Copy every line from the data below in which the string "BOTÍN" can be found.

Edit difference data
———

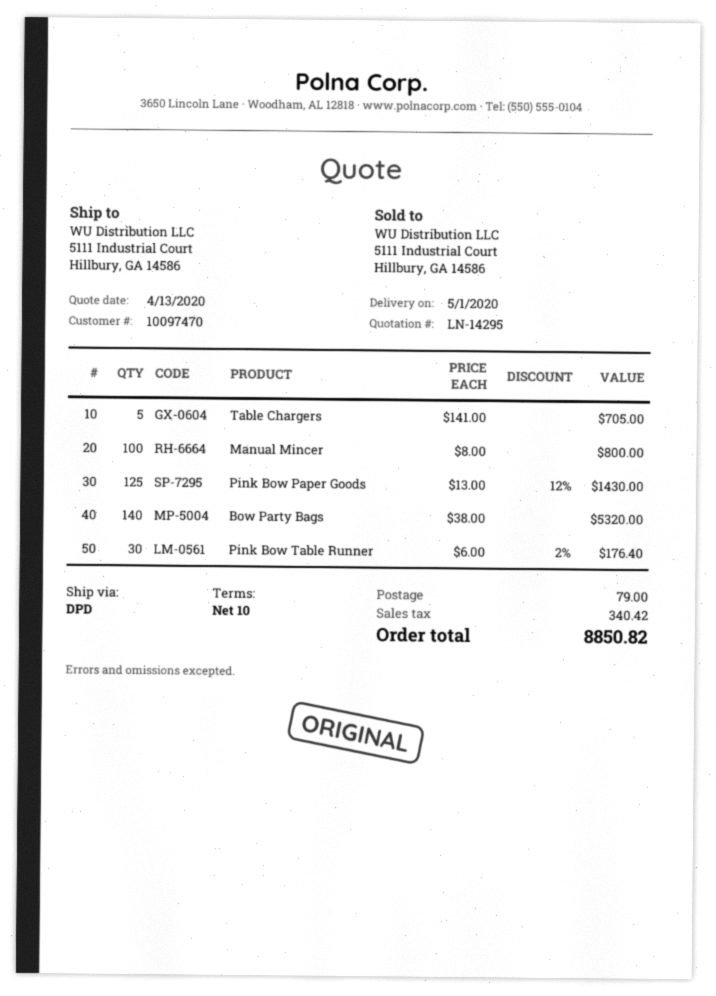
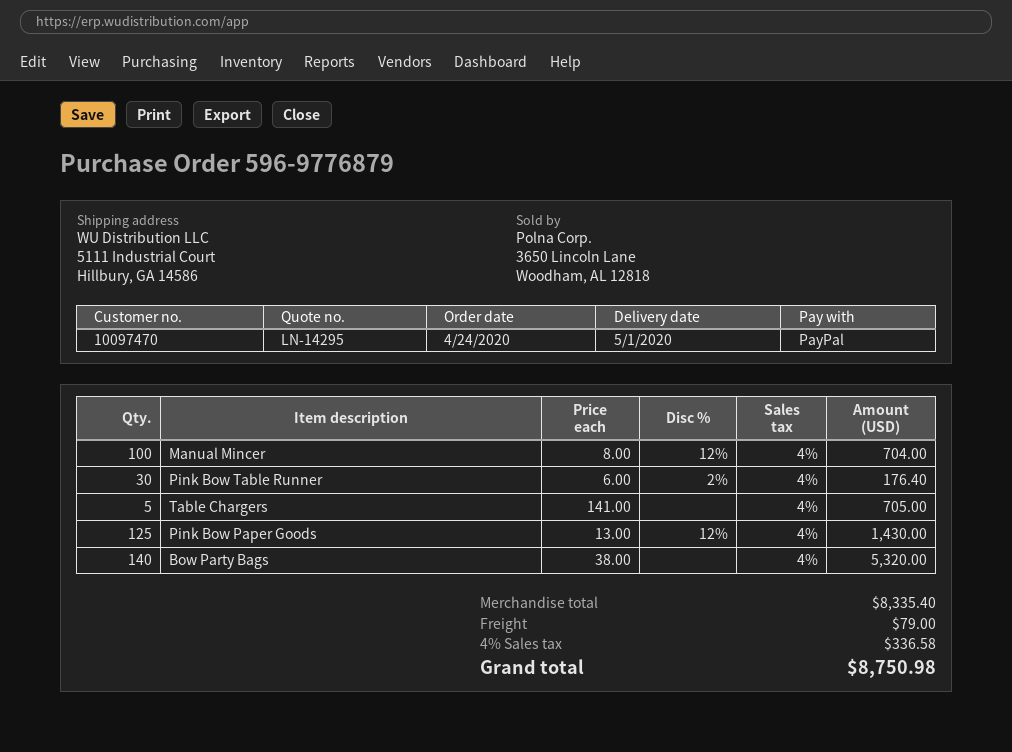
Manual Mincer: 100 x 8.00 = 800.00 -> 100 x 8.00 - 12% = 704.00
tax: 340.42 -> 336.58
total: 8850.82 -> 8750.98

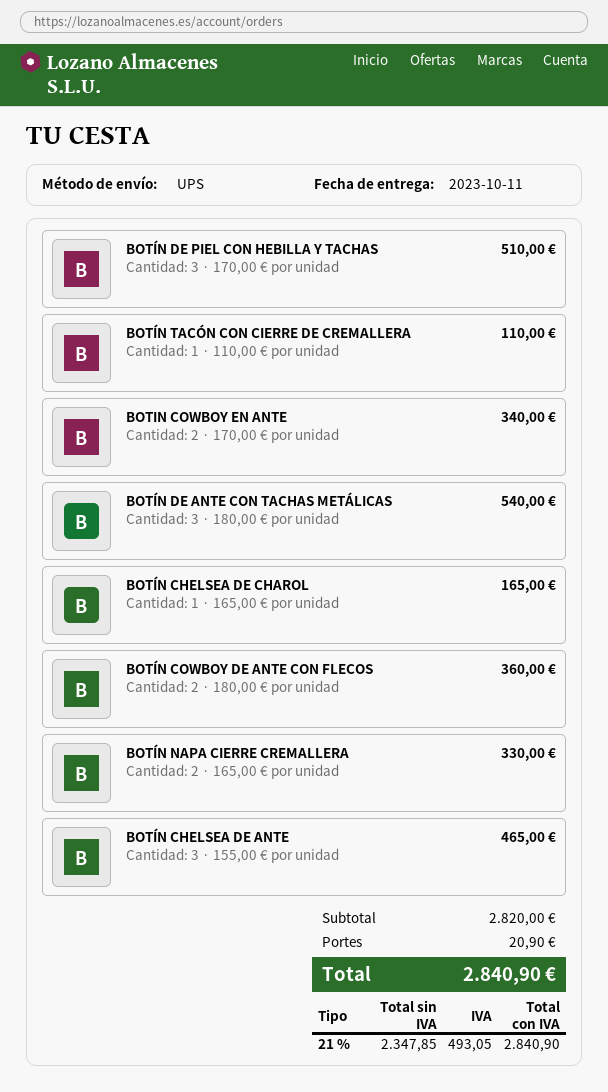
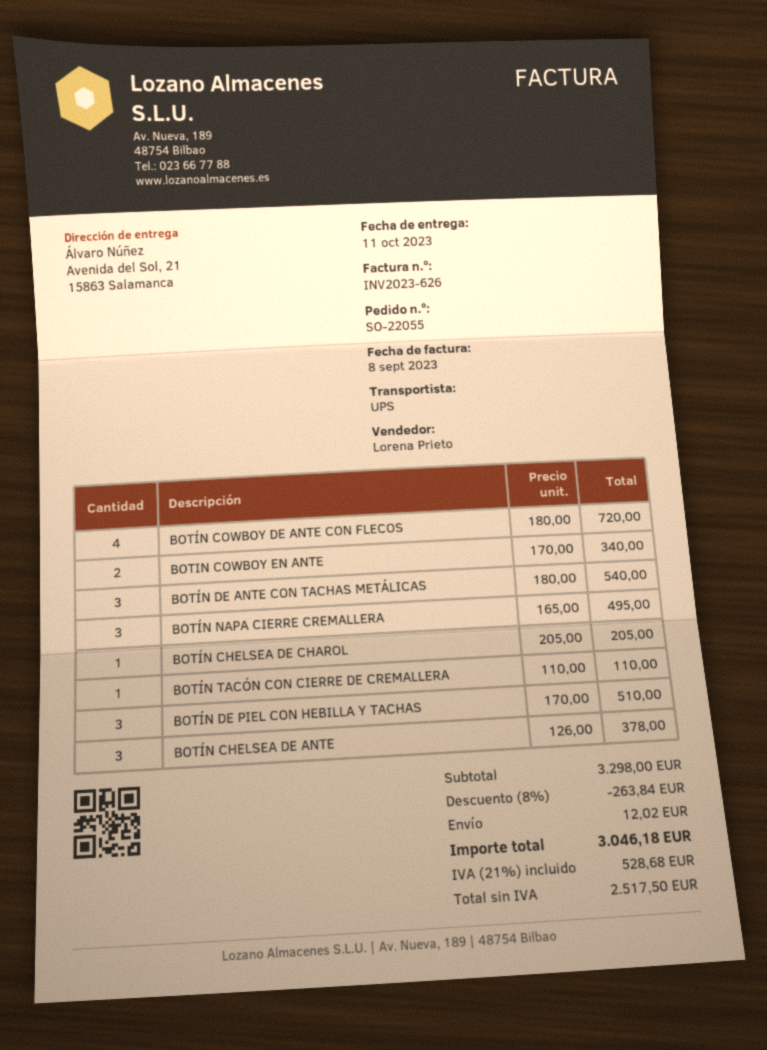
BOTÍN CHELSEA DE CHAROL: 1 x 165.00 = 165.00 -> 1 x 205.00 = 205.00
BOTÍN COWBOY DE ANTE CON FLECOS: 2 x 180.00 = 360.00 -> 4 x 180.00 = 720.00
BOTÍN NAPA CIERRE CREMALLERA: 2 x 165.00 = 330.00 -> 3 x 165.00 = 495.00
BOTÍN CHELSEA DE ANTE: 3 x 155.00 = 465.00 -> 3 x 126.00 = 378.00
subtotal: 2820.00 -> 3298.00
discount: none -> 8% = 263.84
shipping: 20.90 -> 12.02
net: 2347.85 -> 2517.50
tax: 21% = 493.05 -> 21% = 528.68
total: 2840.90 -> 3046.18

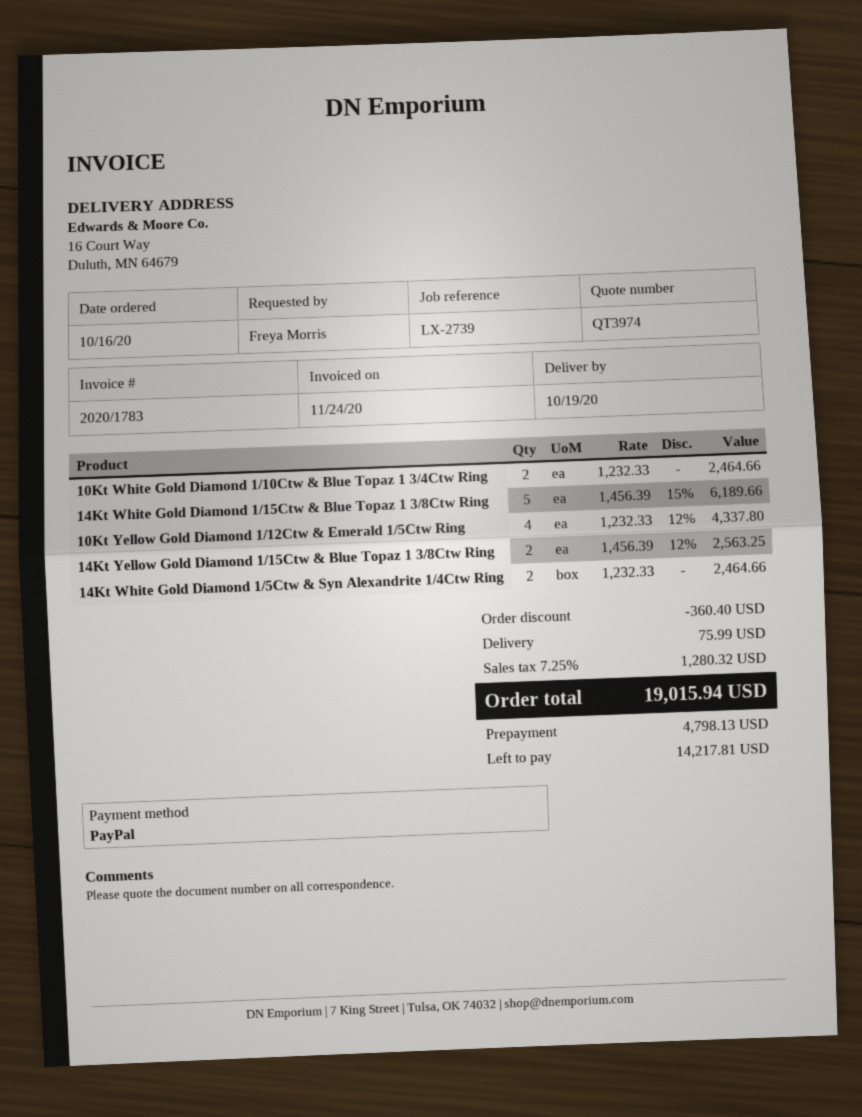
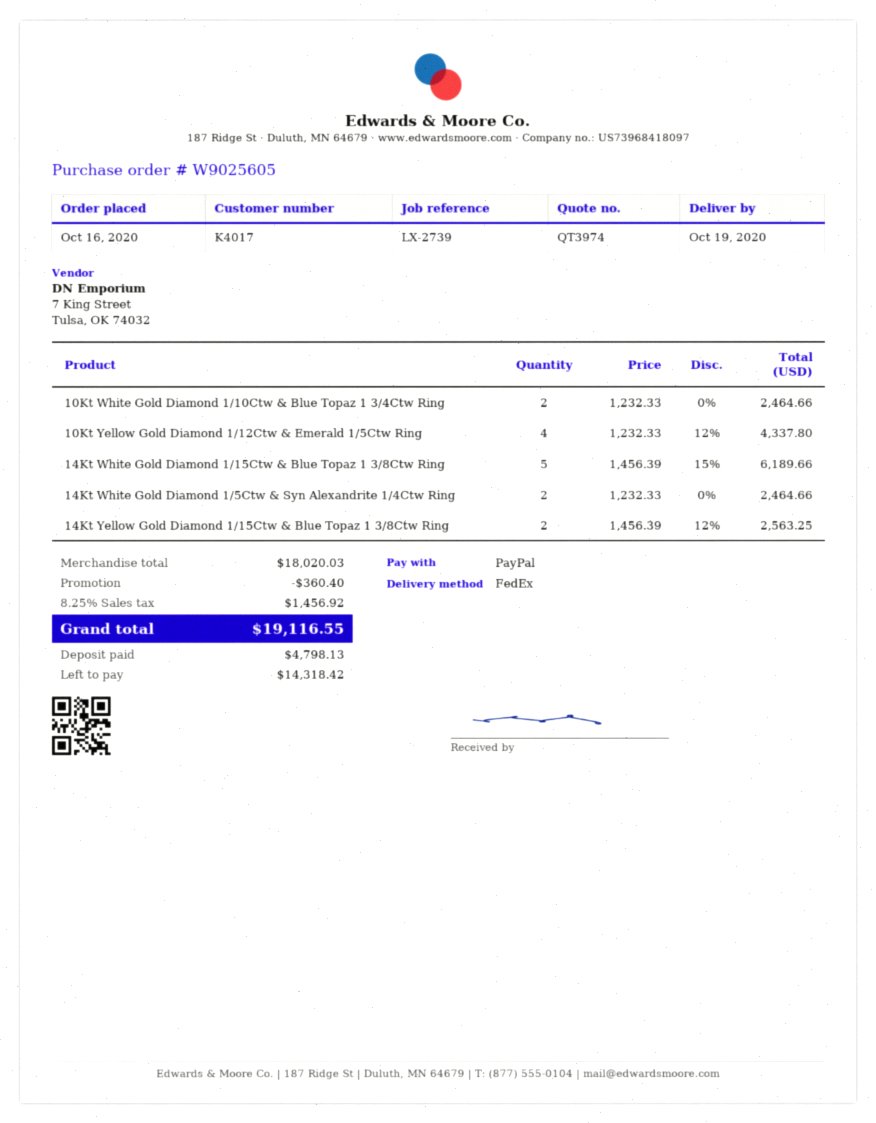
shipping: 75.99 -> none
tax: 7.25% = 1280.32 -> 8.25% = 1456.92
total: 19015.94 -> 19116.55
balance: 14217.81 -> 14318.42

———

• [Finished exercise]
BOTÍN CHELSEA DE CHAROL: 1 x 165.00 = 165.00 -> 1 x 205.00 = 205.00
BOTÍN COWBOY DE ANTE CON FLECOS: 2 x 180.00 = 360.00 -> 4 x 180.00 = 720.00
BOTÍN NAPA CIERRE CREMALLERA: 2 x 165.00 = 330.00 -> 3 x 165.00 = 495.00
BOTÍN CHELSEA DE ANTE: 3 x 155.00 = 465.00 -> 3 x 126.00 = 378.00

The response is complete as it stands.